Tom mumbles something terse. He drinks straight from the carton of milk. He smacks his lips and wipes his mouth with the back of his hand. After emitting a low, gurgling belch, he scratches his face and stands beside his father’s chair.
With some reluctance, Devin folds the newspaper and places it on the kitchen table, hoping Tom will take the hint and decide to leave him alone. Batya is right, of course. He should probably speak to the boy, ask what’s on his mind, but dealing with teen angst used to be his wife’s forte, not his, and he doesn’t especially want to hear about his son’s personal problems. It’s much too early in the day for that sort of thing.
Tom glances at the pack of cigarettes on the kitchen counter. “Is Batya still here?”
“No, she left early this morning to conduct more research on her novel.”
Though he has never been permitted to read a single page of her book or invited to spend the night at her house in the country, Devin is thrilled to be involved with a creative type, a real bohemian, someone the Jesuits claim to respect and admire but secretly abhor and distrust. After leading an uneventful life, Devin has become a kind of double agent, a man of high adventure who obtains precious bits of information through subterfuge and seduction.
Tom crosses his arms. “Too bad. I was hoping she’d still be here.”
“Why is that?”
“Because I’m going to mass.”
“Going where?”
“To church, Dad. It starts in …” he glances at the clock “… less than an hour. I wanted to know if Batya cared to join me.”

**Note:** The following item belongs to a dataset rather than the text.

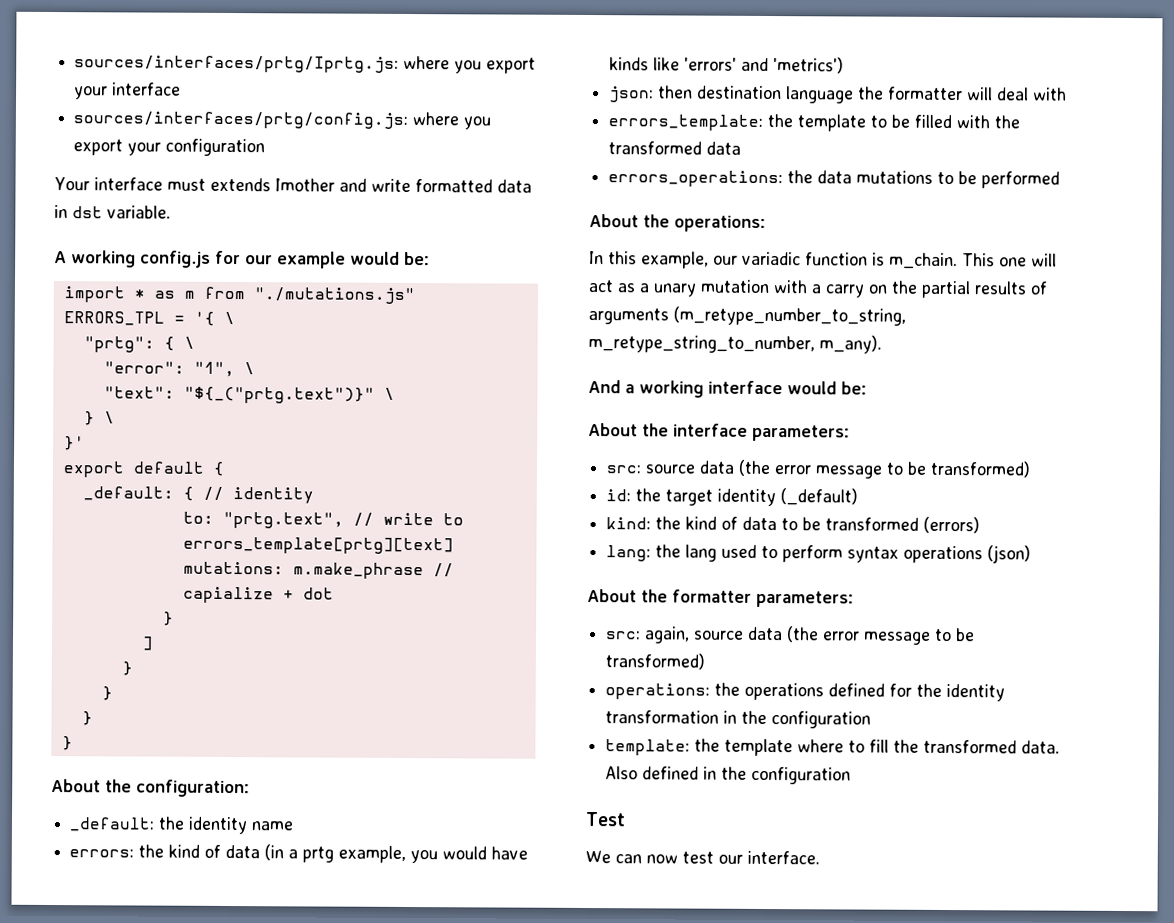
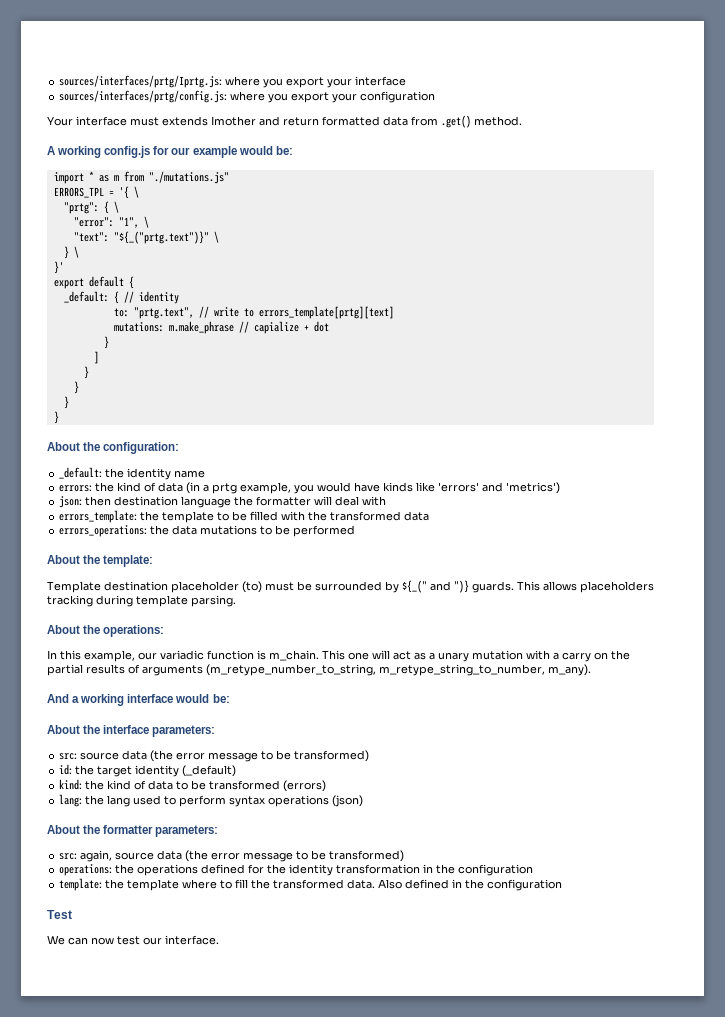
[370,178,411,193] write -> [283,117,319,126] return
[54,205,171,219] in dst variable. -> [411,115,522,128] from .get() method.
(1061, 180) none -> [47,555,154,567] [47,580,654,593] [47,595,236,607] // About the template: // Template destination placeholder (to) must be surrounded by ${_(" and ")} guards. This allows placeholders tracking during template parsing.

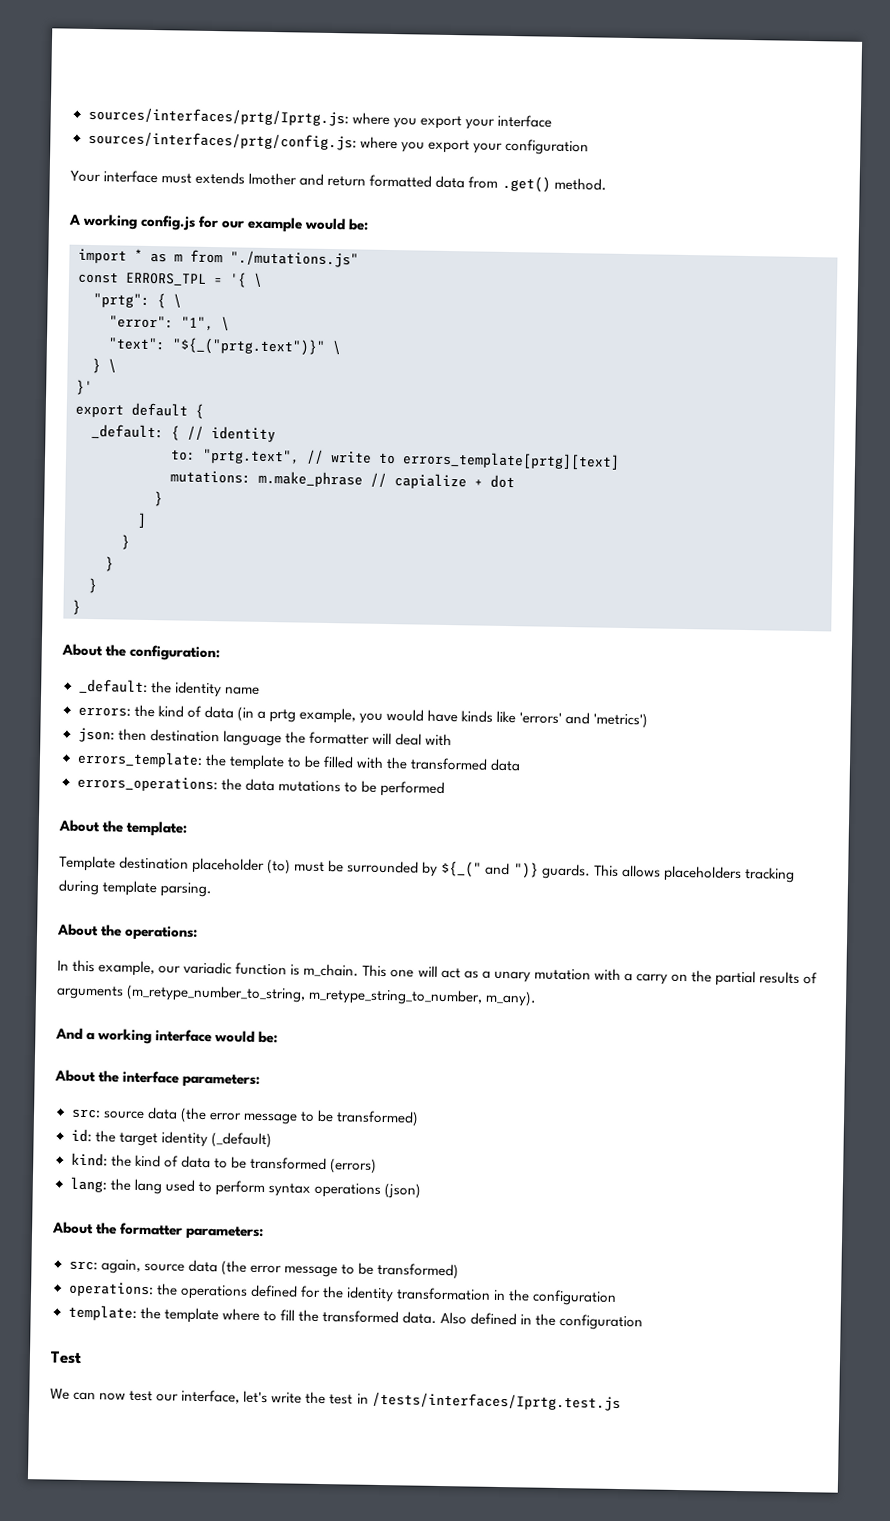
(229, 177) none -> [77,271,119,284] const
[165,935,219,945] interface. -> [181,1389,621,1412] interface, let's write the test in /tests/interfaces/Iprtg.test.js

“Did she express an interest?”
He shrugs his shoulders. “Sort of. I’d ask you to come along, but I know how
you
feel about these kinds of things.”
“What kinds of things?”
“Religion. The hereafter. God.”
In this house, the topic of religion is taboo. Devin’s agnosticism must always be kept secret. Aside from the occasional wedding and funeral, he does not attend church services and tries to avoid them whenever possible. He can’t comprehend why so many otherwise perfectly rational people take solace in this nonsense, and it is only by consulting the dusty tomes written by his colleagues that he can distinguish between the warring factions of Christian denominations that flourish and spread like a green muck in the steaming malarial swamps of the American spiritual landscape. As much as he detests ritual, Devin hates scripture even more. The cloying and calcified style of biblical prose fills his mouth like the dust and grit of the Sinai itself, although he has, out of curiosity, skimmed a few passages from the Old Testament. He read about King Saul who, despite passing laws prohibiting his subjects from calling upon witches and mediums, traveled incognito to the desert oasis of Endor to consult a necromancer from whom he hoped to receive the guidance of the dead. From this story, Devin has devised a simple axiom upon which he can base all arguments about religious thinking:
The level of devotion among the faithful is in direct proportion to their hypocrisy
.
Now he pushes his chair away from the table and says, “Tom, let me ask you something. What kinds of things have the priests been teaching you lately?”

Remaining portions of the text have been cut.